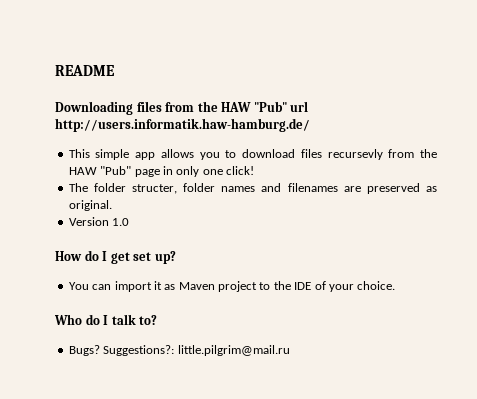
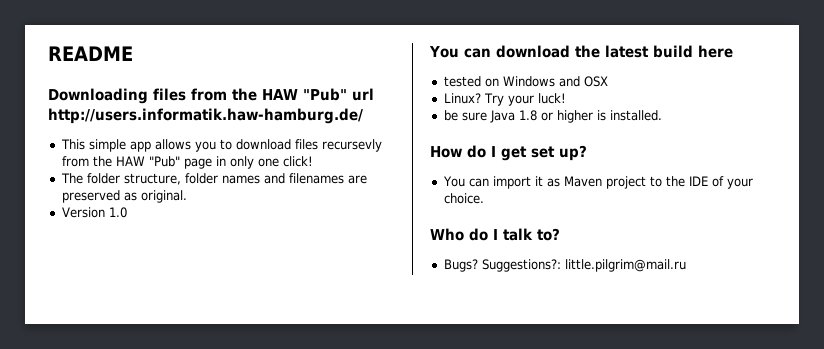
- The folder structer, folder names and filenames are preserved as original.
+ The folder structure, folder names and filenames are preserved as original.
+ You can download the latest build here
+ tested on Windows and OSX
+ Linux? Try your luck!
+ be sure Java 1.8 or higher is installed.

§ Work order
Every line holding the string "names" should be copied here, so please find those lines in the data.

§ Answer to the exercise
- The folder structer, folder names and filenames are preserved as original.
+ The folder structure, folder names and filenames are preserved as original.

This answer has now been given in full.